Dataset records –
● ● ●

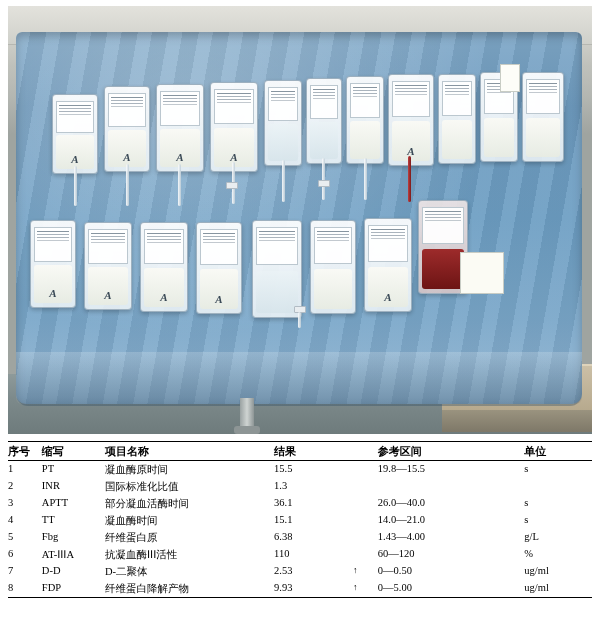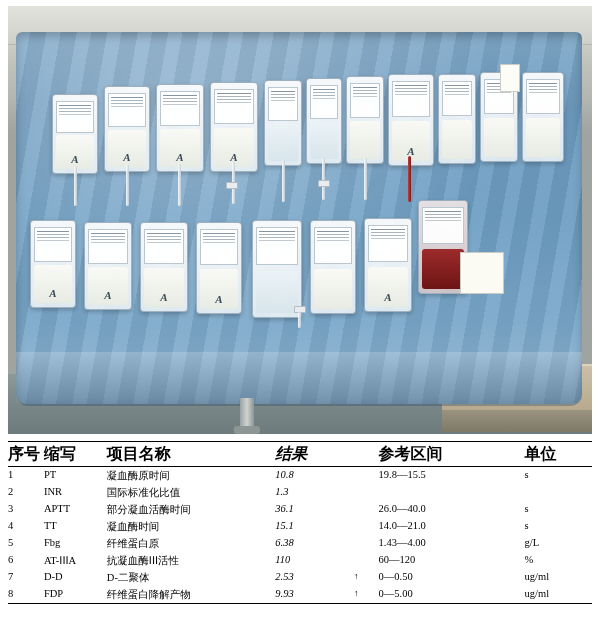--- a/index.html
+++ b/index.html
@@ -112,28 +112,28 @@
   
   .report{
     position:absolute;left:8px;top:441px;width:584px;
     font-family:"Liberation Serif", serif;
     font-size:10.5px;color:#000;
   }
   table.rep{border-collapse:collapse;width:100%;}
   table.rep th, table.rep td{
     padding:1.5px 0;vertical-align:top;text-align:left;white-space:nowrap;
   }
-  table.rep thead th{font-weight:bold;font-size:16px;}
+  table.rep thead th{font-weight:bold;font-size:11px;}
   .line-top{border-top:1.6px solid #000;}
   .line-mid{border-top:1px solid #000;}
   .line-bot{border-bottom:1.6px solid #000;}
   .c-no{width:30px;padding-left:4px;}
   .c-abbr{width:56px;}
   .c-name{width:150px;}
-  .c-res{width:70px;font-style:italic;}
+  .c-res{width:70px;}
   .c-flag{width:22px;text-align:center;}
   .c-ref{width:130px;}
   .c-unit{width:60px;font-family:Liberation Serif, serif;}
   td.c-no{text-align:center;}
   .arrow{font-size:9px;}
 </style>
 </head>
 <body>
 
 <div class="page">
@@ -267,21 +267,21 @@
           <th class="c-flag"></th>
           <th class="c-ref">参考区间</th>
           <th class="c-unit">单位</th>
         </tr>
       </thead>
       <tbody>
         <tr class="line-mid">
           <td class="c-no">1</td>
           <td class="c-abbr">PT</td>
           <td class="c-name">凝血酶原时间</td>
-          <td class="c-res">10.8</td>
+          <td class="c-res">15.5</td>
           <td class="c-flag arrow"></td>
           <td class="c-ref">19.8—15.5</td>
           <td class="c-unit">s</td>
         </tr>
         <tr>
           <td class="c-no">2</td>
           <td class="c-abbr">INR</td>
           <td class="c-name">国际标准化比值</td>
           <td class="c-res">1.3</td>
           <td class="c-flag arrow"></td>

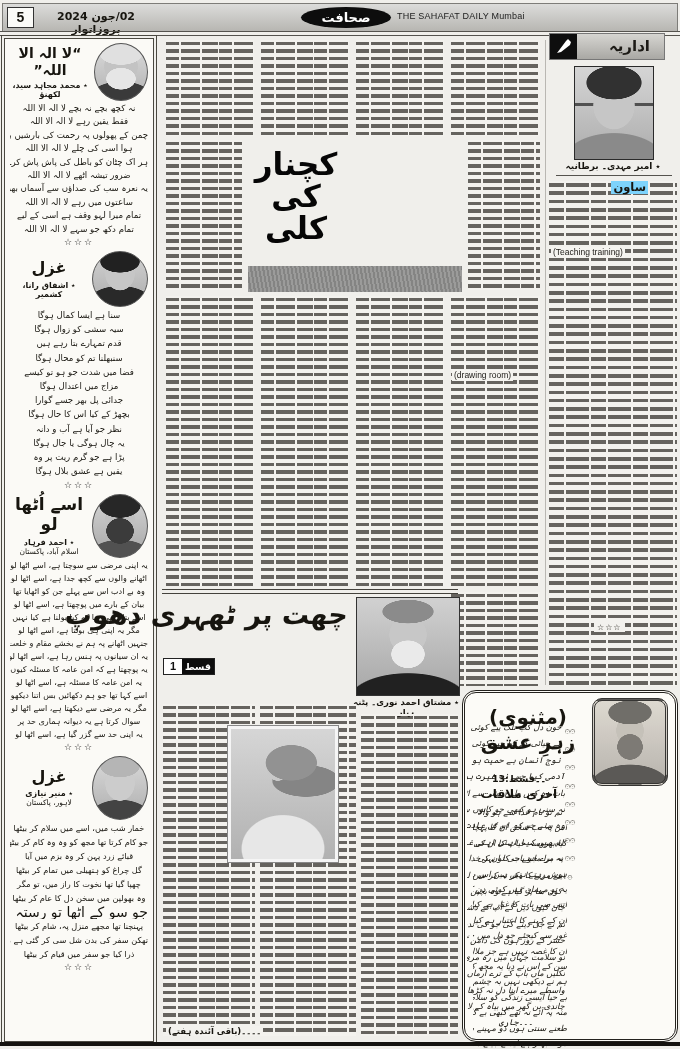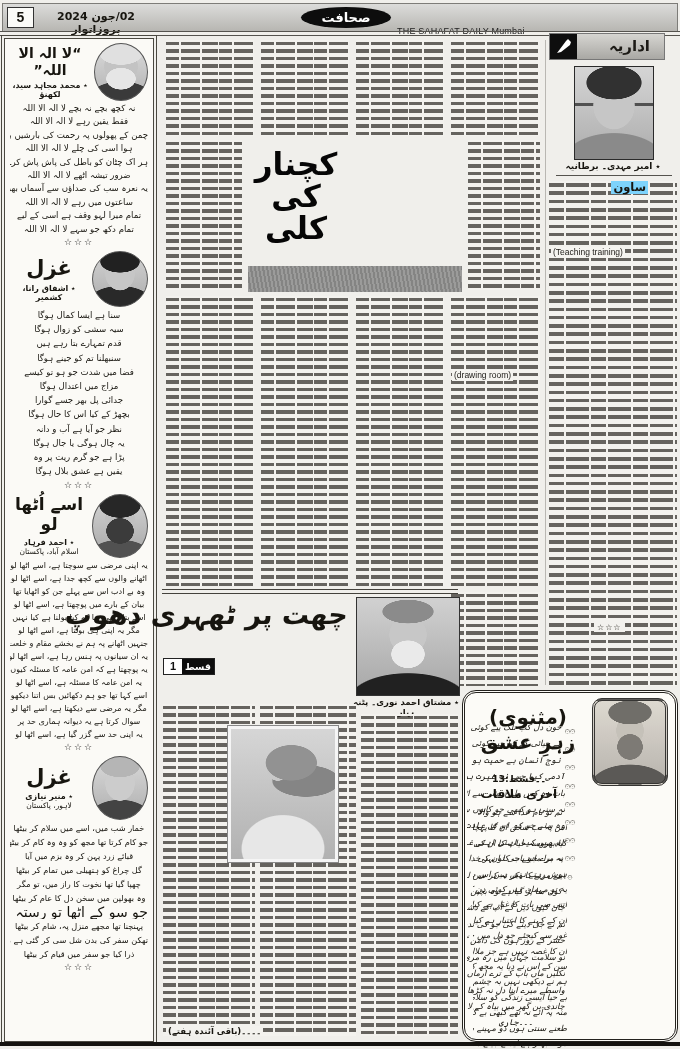--- a/index.html
+++ b/index.html
@@ -6,41 +6,41 @@
   .page{position:relative;width:680px;height:1049px;margin:0 auto;background:#f0efeb;
         font-family:"DejaVu Sans",sans-serif;color:#17150f;overflow:hidden;direction:rtl;}
   
   .hdr{position:absolute;left:2px;top:3px;width:674px;height:27px;
        background:linear-gradient(180deg,#dcdcda,#b7b6b2);border:1px solid #7d7c78;}
   .pageno{position:absolute;left:4px;top:3px;width:25px;height:19px;background:#fbfbf8;
           border:1.5px solid #333;font:bold 14px/19px "Liberation Sans",sans-serif;text-align:center;direction:ltr;}
   .hdate{position:absolute;left:28px;top:6px;width:130px;font-size:11px;font-weight:bold;direction:rtl;text-align:center;}
   .logo{position:absolute;left:298px;top:3px;width:90px;height:21px;background:#0d0d0d;border-radius:50%;
         color:#fff;font-size:13px;font-weight:bold;text-align:center;line-height:21px;}
-  .mast{position:absolute;left:394px;top:22px;font:9px "Liberation Sans",sans-serif;color:#222;direction:ltr;letter-spacing:.2px;}
+  .mast{position:absolute;left:394px;top:7px;font:9px "Liberation Sans",sans-serif;color:#222;direction:ltr;letter-spacing:.2px;}
   .hrule{position:absolute;left:0;top:31px;width:680px;height:3px;border-top:1px solid #55534e;border-bottom:1px solid #55534e;}
   .botrule{position:absolute;left:0;top:1042px;width:680px;height:4px;background:#151310;}
   
   .txt{position:absolute;background:
     repeating-linear-gradient(90deg, rgba(246,245,241,0) 0 13px, #f3f2ee 13px 15px, rgba(246,245,241,0) 15px 34px, #f3f2ee 34px 36px, rgba(246,245,241,0) 36px 52px, #f3f2ee 52px 53px),
     repeating-linear-gradient(180deg, #f3f2ee 0 1.8px, rgba(43,40,35,.70) 1.8px 5.2px, #f3f2ee 5.2px 7.5px);}
   .txt.wide{background:
     repeating-linear-gradient(90deg, rgba(246,245,241,0) 0 15px, #f3f2ee 15px 17px, rgba(246,245,241,0) 17px 40px, #f3f2ee 40px 42px),
     repeating-linear-gradient(180deg, #f3f2ee 0 2px, rgba(43,40,35,.70) 2px 5.6px, #f3f2ee 5.6px 8.3px);}
   .chunk{position:absolute;background:#f5f4f0;font:8.5px "Liberation Sans",sans-serif;direction:ltr;
          color:#1d1b17;padding:0 2px;line-height:11px;white-space:nowrap;}
   
   .pbox{position:absolute;left:4px;top:38px;width:150px;height:1004px;background:#fbfaf6;
         border:1px solid #4a4840;outline:1px solid #4a4840;outline-offset:2px;
         padding:4px 5px;box-sizing:border-box;overflow:hidden;}
   .feat{margin-bottom:2px;}
   .feat-head{display:flex;align-items:center;gap:4px;margin-bottom:1px;}
   .feat-head .hd{flex:1;text-align:center;}
   .hd-title{font-weight:bold;font-size:14px;line-height:1.15;}
-  .hd-title.big{font-size:21px;}
+  .hd-title.big{font-size:16px;}
   .hd-author{font-size:8px;font-weight:bold;margin-top:3px;}
   .hd-loc{font-size:7.5px;}
   .pline{font-size:8.6px;line-height:13.4px;white-space:nowrap;overflow:hidden;text-align:center;}
   .stars{text-align:center;font-size:9px;letter-spacing:2px;line-height:13px;color:#222;}
   
   .ph{flex:0 0 auto;border:1px solid #555;filter:grayscale(1);}
   .round{border-radius:50%;}
   .ph-oldman1{width:52px;height:56px;background:
      radial-gradient(ellipse 22px 12px at 50% 16%, #e3e0d8 0 97%, transparent 100%),
      radial-gradient(ellipse 15px 11px at 50% 62%, #e9e6de 0 97%, transparent 100%),
@@ -177,21 +177,21 @@
         <div class="ph ph-suit round"></div>
         <div class="hd">
           <div class="hd-title big">غزل</div>
           <div class="hd-author">٭ اشفاق رانا، کشمیر</div>
         </div>
       </div>
       <div>
           <div class="pline" style="line-height:14.2px">سنا ہے ایسا کمال ہوگا</div>
           <div class="pline" style="line-height:14.2px">سیہ سشی کو زوال ہوگا</div>
           <div class="pline" style="line-height:14.2px">قدم تمہارے بتا رہے ہیں</div>
-          <div class="pline" style="line-height:14.2px">سنبھلنا تم کو جینے ہوگا</div>
+          <div class="pline" style="line-height:14.2px">سنبھلنا تم کو محال ہوگا</div>
           <div class="pline" style="line-height:14.2px">فضا میں شدت جو ہو تو کیسے</div>
           <div class="pline" style="line-height:14.2px">مزاج میں اعتدال ہوگا</div>
           <div class="pline" style="line-height:14.2px">جدائی پل بھر جسے گوارا</div>
           <div class="pline" style="line-height:14.2px">بچھڑ کے کیا اس کا حال ہوگا</div>
           <div class="pline" style="line-height:14.2px">نظر جو آیا ہے آب و دانہ</div>
           <div class="pline" style="line-height:14.2px">یہ چال ہوگی یا جال ہوگا</div>
           <div class="pline" style="line-height:14.2px">پڑا ہے جو گرم ریت پر وہ</div>
           <div class="pline" style="line-height:14.2px">یقیں ہے عشق بلال ہوگا</div>
         </div>
       <div class="stars">☆☆☆</div>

● ● ●

Lines containing the word "left" are to be located in the entries and copied.

Problem solution –
     position:absolute;left:8px;top:441px;width:584px;
     padding:1.5px 0;vertical-align:top;text-align:left;white-space:nowrap;
   .c-no{width:30px;padding-left:4px;}
   .hdr{position:absolute;left:2px;top:3px;width:674px;height:27px;
   .pageno{position:absolute;left:4px;top:3px;width:25px;height:19px;background:#fbfbf8;
   .hdate{position:absolute;left:28px;top:6px;width:130px;font-size:11px;font-weight:bold;direction:rtl;text-align:center;}
   .logo{position:absolute;left:298px;top:3px;width:90px;height:21px;background:#0d0d0d;border-radius:50%;
-  .mast{position:absolute;left:394px;top:22px;font:9px "Liberation Sans",sans-serif;color:#222;direction:ltr;letter-spacing:.2px;}
+  .mast{position:absolute;left:394px;top:7px;font:9px "Liberation Sans",sans-serif;color:#222;direction:ltr;letter-spacing:.2px;}
   .hrule{position:absolute;left:0;top:31px;width:680px;height:3px;border-top:1px solid #55534e;border-bottom:1px solid #55534e;}
   .botrule{position:absolute;left:0;top:1042px;width:680px;height:4px;background:#151310;}
   .pbox{position:absolute;left:4px;top:38px;width:150px;height:1004px;background:#fbfaf6;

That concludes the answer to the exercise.